Hildreth Draws Attention to Student Debt Crisis

Hildreth Institute founder Bob Hildreth came to Boston College to talk about the student debt crisis and how BC students can get involved to help eliminate the issue in a talk sponsored by the Undergraduate Government of Boston College last Wednesday.

Hildreth founded the Hildreth Institute with the goal of increasing awareness among students, families, and higher education institutions about the college debt crisis and ways to eliminate it. He wants to make colleges “#zerodebt” campuses, but said that that can only be achieved with the help of students.

The crisis has led many students to graduate with about $30,000 worth of debt from student loans, according to Hildreth, which continues to build every day with interest. Since students can’t pay off their loans for many years, that interest becomes a major factor in making it more difficult for them to get completely out of debt. The principle loan represents just a quarter of what students end up owning after graduation, according to Hildreth.

He explained that student debt is so troublesome that it affects almost every action former students take in their 20s. Debt is restrictive and limiting, Hildreth noted, making life after college stressful and chaotic. He called student loans “confusing and personable,” and even “embarrassing” because they put students in an uncomfortable position that leads them to a lifetime of financial instability. He also pointed out that most students don’t want to talk about their debt, which is actually a huge problem.

“If we are going to reform the crisis, we need to talk about it.” Hildreth said.

To him, student debt should actually be called “teenager debt,” because students still rely on their parents to help take care of many of their financial needs—something that affects not only the students, but also their parents, colleges, and the national economy as a whole, according to Hildreth.

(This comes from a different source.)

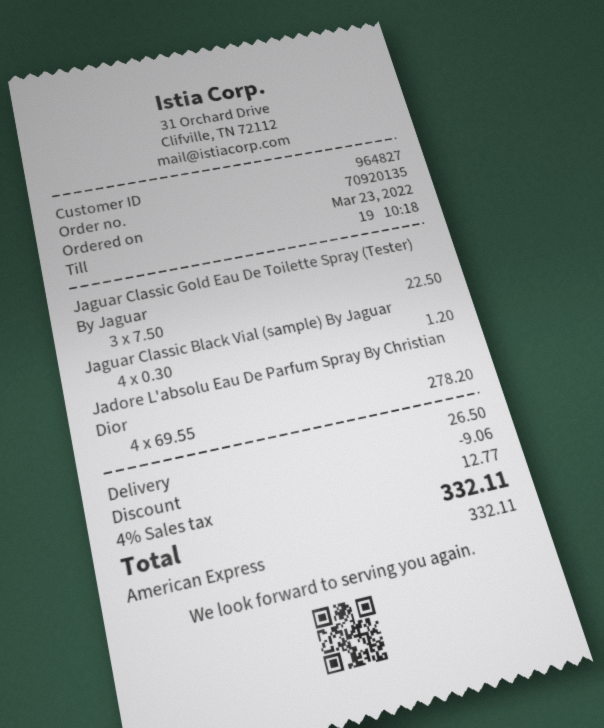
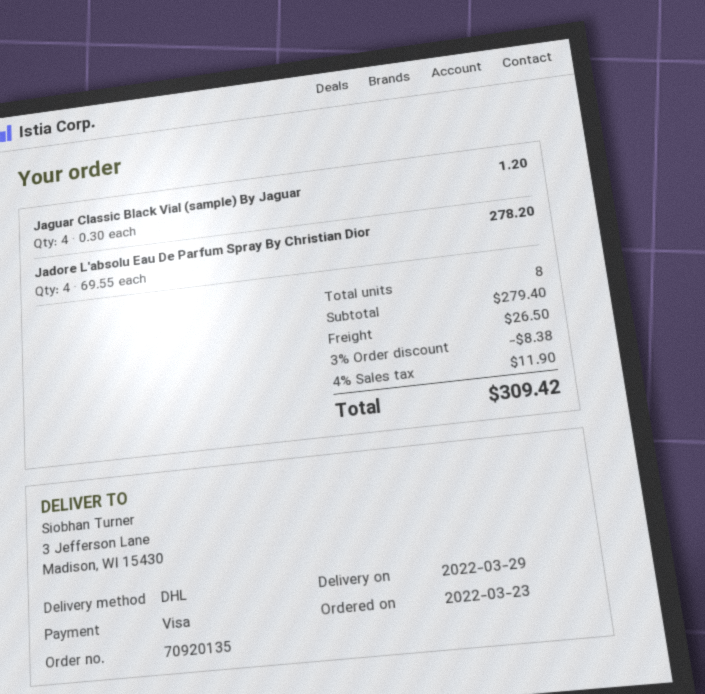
payment method: American Express -> Visa
Jaguar Classic Gold Eau De Toilette Spray (Tester) By Jaguar: 3 x 7.50 = 22.50 -> none
discount: 9.06 -> 8.38
tax: 4% = 12.77 -> 4% = 11.90
total: 332.11 -> 309.42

He said student debt is almost at $1.7 trillion, and top colleges see their students’ debt goes up about 3.5 percent per year, which leads to a 14 percent increase in tuition each year to cover the increases in need-based financial aid.

Hildreth noted that parents are being burdened with not only tuition increases, but the overall debt of students, because they often cosign with their children to help them pay their loans. Unfortunately, many children are just leaving the debt for their parents and taking no responsibility to pay off their loans, according to Hildreth.

The constantly rising tuition is a ripple effect of debt, but that effect extends into the national economy as well, slowing down the housing market and even the creation of new businesses, Hildreth explained. He formed the Hildreth Institute in hopes of helping low-income families send their kids to college by matching what they save. The institute’s overall mission is to eliminate student debt from higher education by replacing the current college financial system with grants and scholarships.

Hildreth said that since colleges need qualified students, those students do have leverage to try to create change.

“It’s not crazy—it could be done,” he said.

He urged BC students to advocate against further tuition increases, specifically to try to get BC, along with hundreds of other universities, to put a cap on tuition. Amherst and Harvard don’t let students graduate without being debt free, according to Hildreth, but he said he believes other universities won’t follow suit if only a small number advocates work for change—that is why Hildreth said he travels nationwide: He wants to ask students to make their voices heard as a collective.

Numbers compiled by the Hildreth Institute indicate that a fundraising campaign is the first step needed to start this movement and raise awareness. If BC’s endowment increased by .6 percent, it would be enough to replace federal loans, according to Hildreth. He noted that there are many steps can be taken to move toward the elimination of “teenager debt,” such as signing petitions, protesting, registering to vote, using social media, and having on-campus events to raise awareness about the issue.

“Take whatever is in you that got you to come tonight to move you to take another step, and find interest in us,” Hildreth said. “Be an advocate and activist for yourself, and the next generation.”